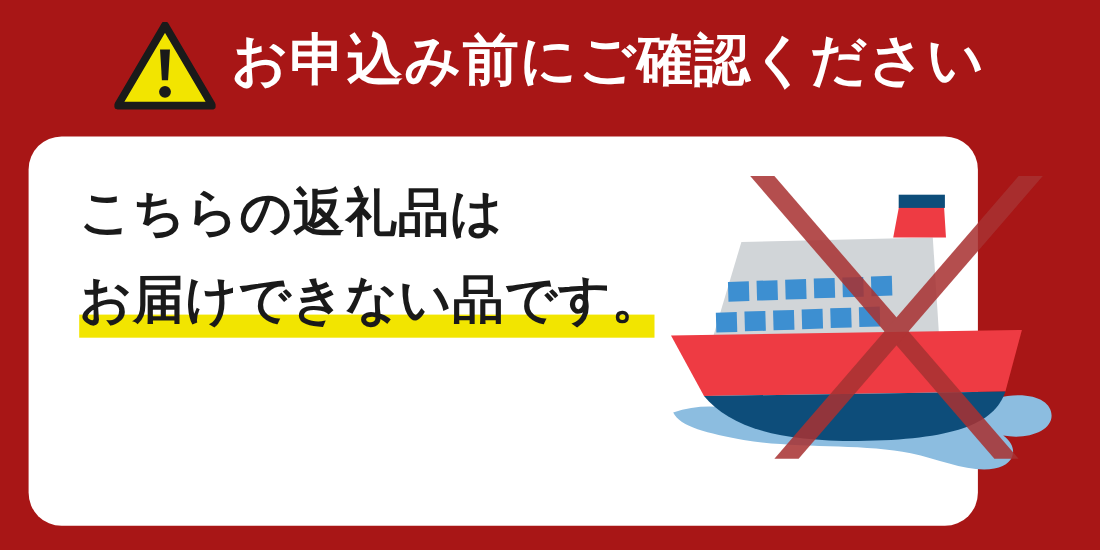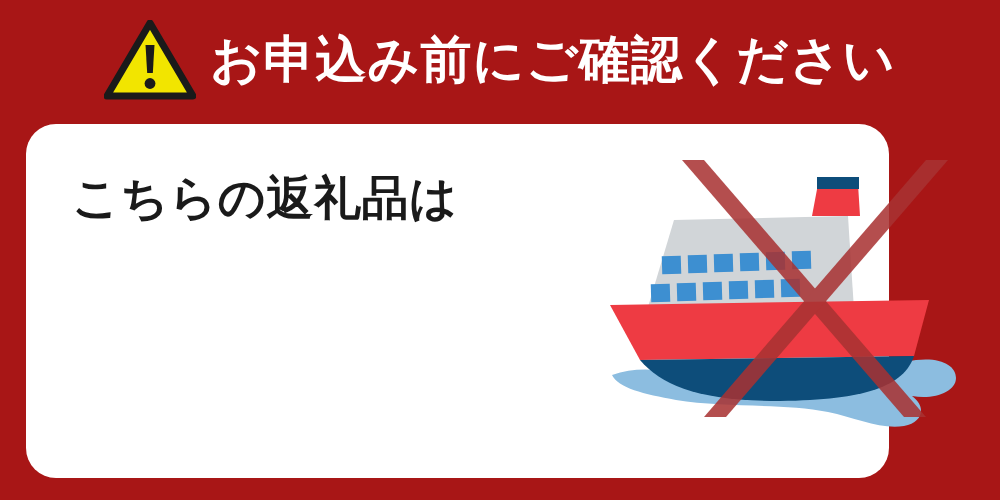"お申込み前にご確認ください" #screen { font-family: Liberation Sans, sans-serif -> Liberation Mono, monospace }
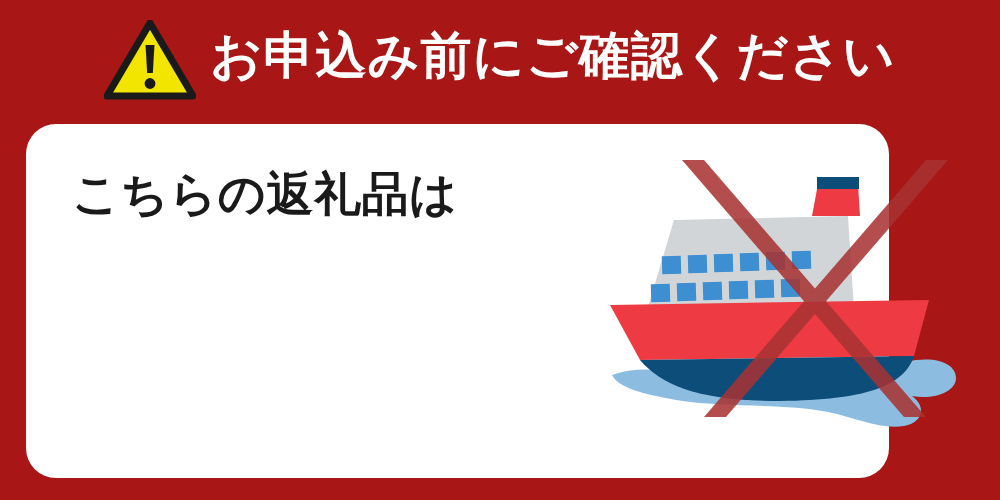"お届けできない品です。" div.msg-line { html: none -> <div> <span></span> <span>お届けできない品です。</span> </div> }
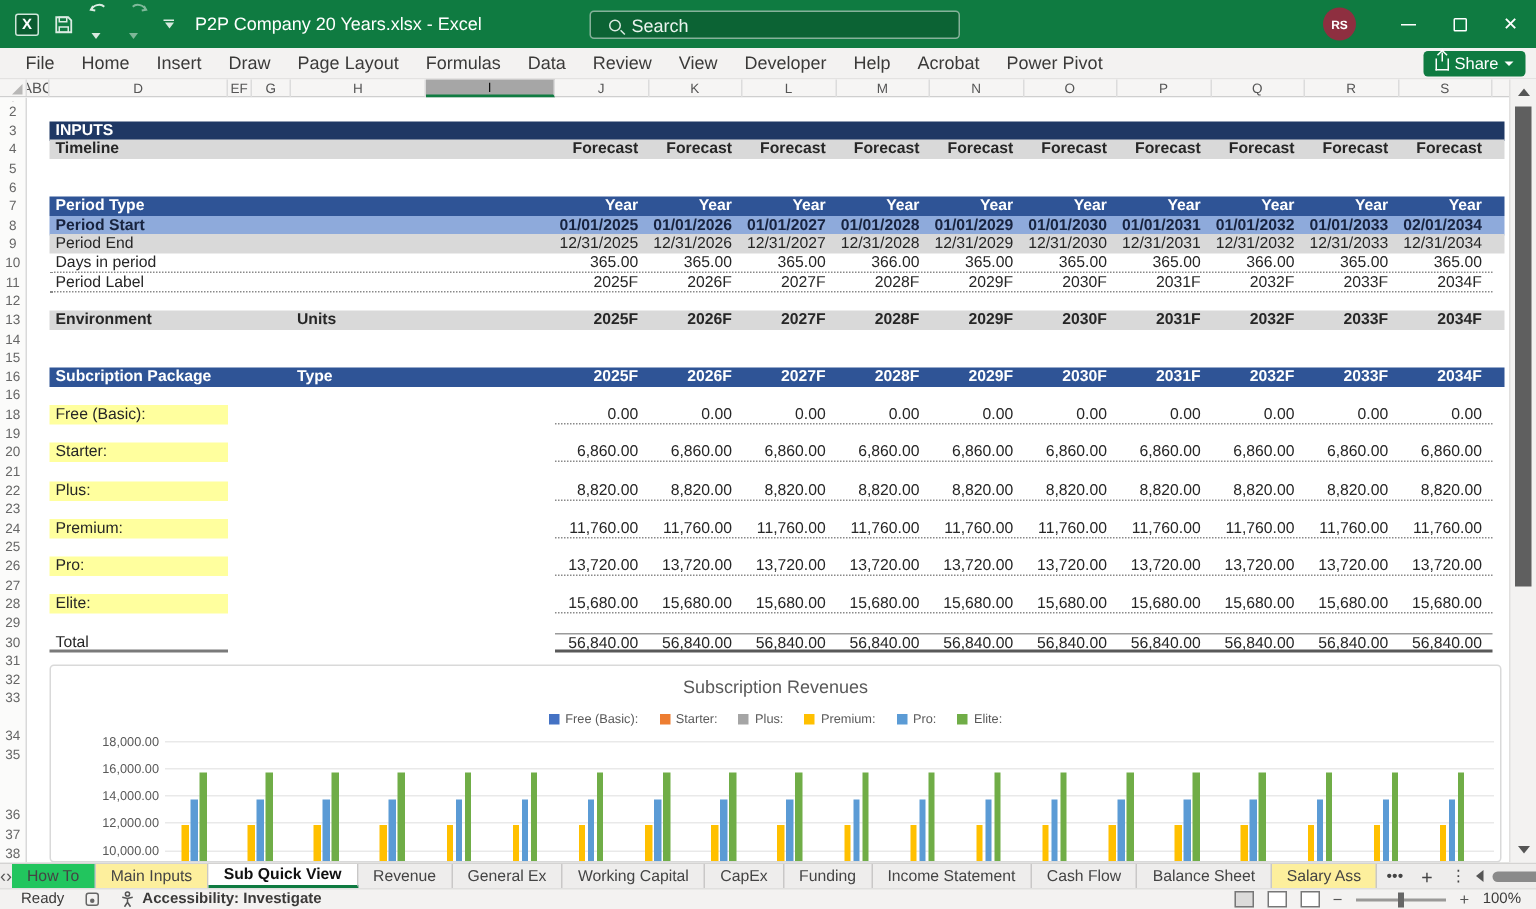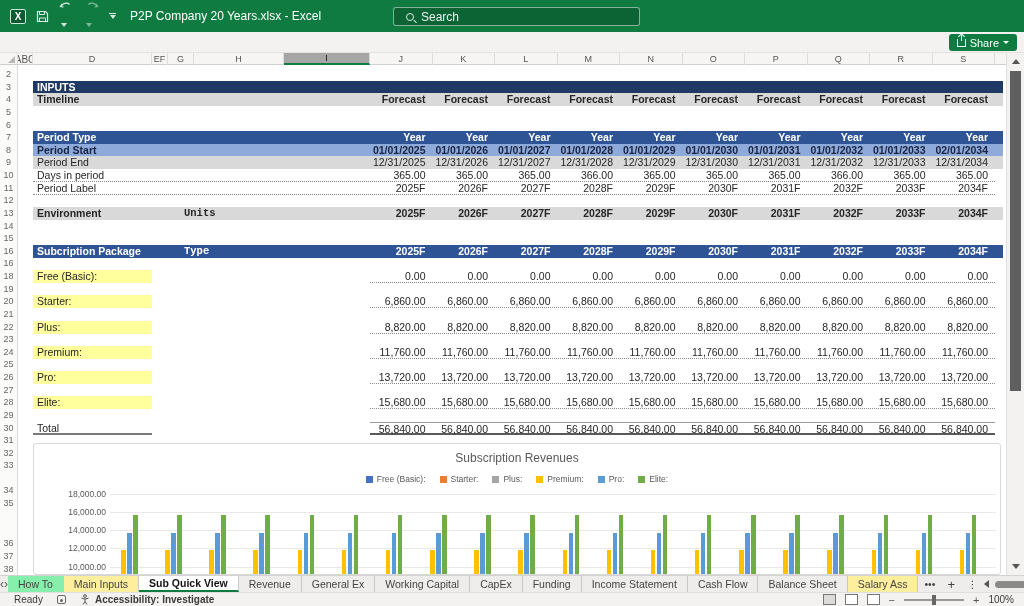"RS" div.tb-right { html: none -> <div> <div>RS</div> <div> <span></span> </div> <div> <span></span> </div> <div>✕</div> </div> }
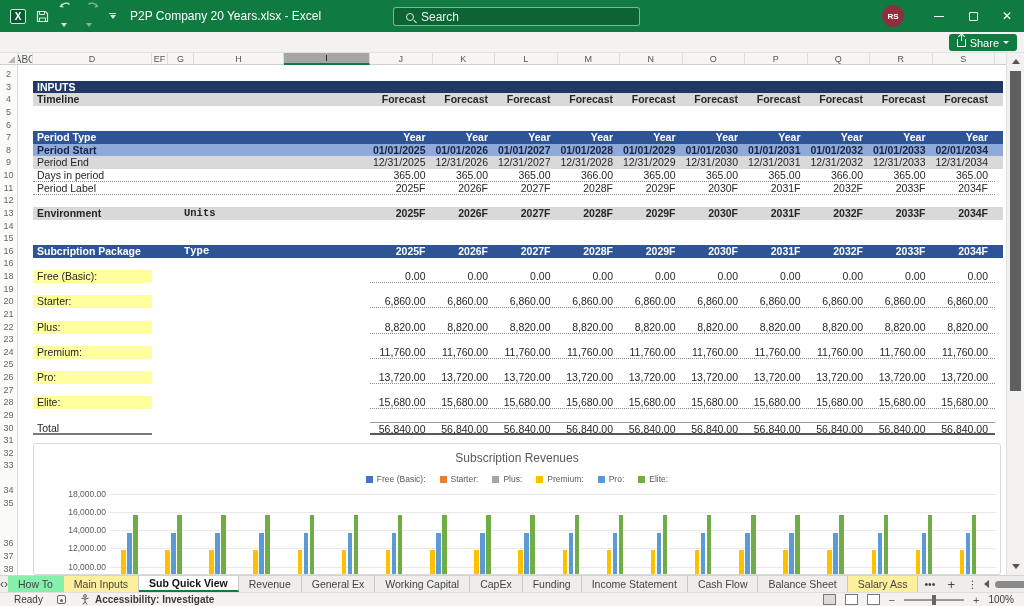"File" div { html: none -> <div> <div>File</div> <div>Home</div> <div>Insert</div> <div>Draw</div> <div>Page Layout</div> <div>Formulas</div> <div>Data</div> <div>Review</div> <div>View</div> <div>Developer</div> <div>Help</div> <div>Acrobat</div> <div>Power Pivot</div> </div> }
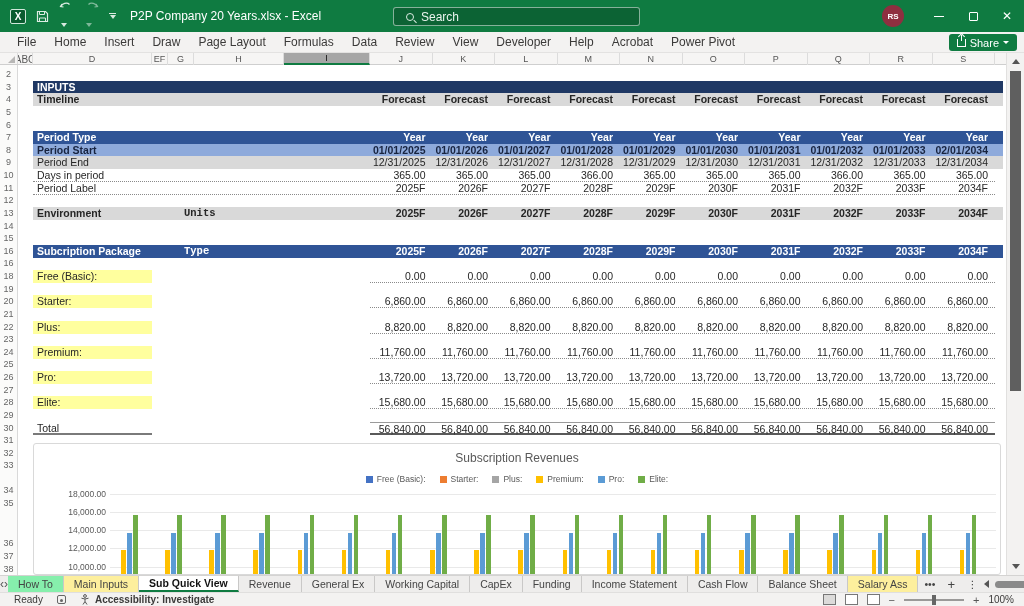"Units" .hlab { font-family: Liberation Mono, monospace -> none; left: 184px -> 198px }
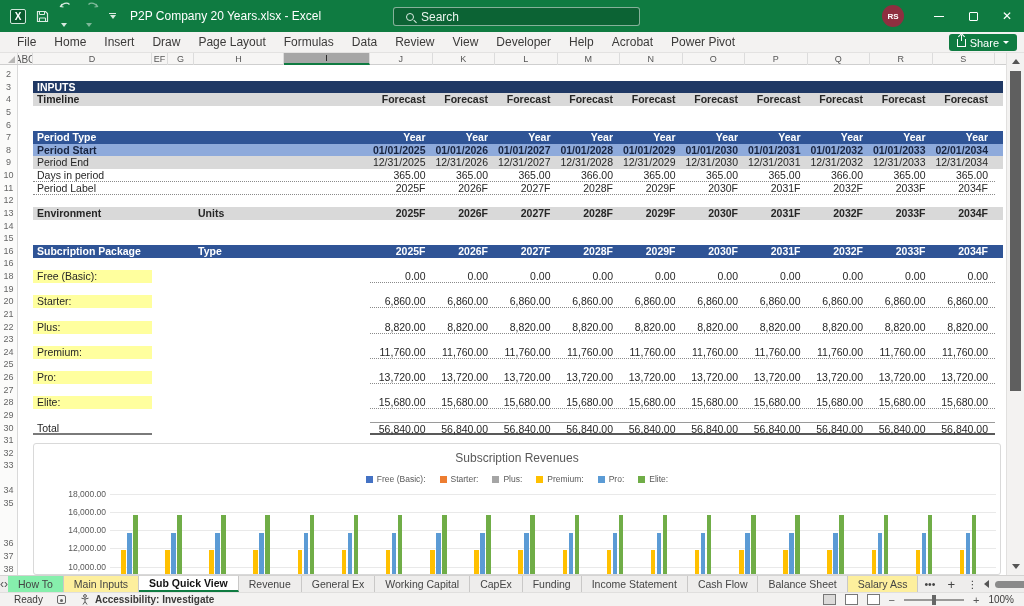"How To" .stab.white { background: #86efac -> #22c55e }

**To do**
Print the listing word for word but skip its pictures.

**Result below**
"お申込み前にご確認ください" #screen { font-family: Liberation Sans, sans-serif -> Liberation Mono, monospace }
"お届けできない品です。" div.msg-line { html: none -> <div> <span></span> <span>お届けできない品です。</span> </div> }
"RS" div.tb-right { html: none -> <div> <div>RS</div> <div> <span></span> </div> <div> <span></span> </div> <div>✕</div> </div> }
"File" div { html: none -> <div> <div>File</div> <div>Home</div> <div>Insert</div> <div>Draw</div> <div>Page Layout</div> <div>Formulas</div> <div>Data</div> <div>Review</div> <div>View</div> <div>Developer</div> <div>Help</div> <div>Acrobat</div> <div>Power Pivot</div> </div> }
"Units" .hlab { font-family: Liberation Mono, monospace -> none; left: 184px -> 198px }
"How To" .stab.white { background: #86efac -> #22c55e }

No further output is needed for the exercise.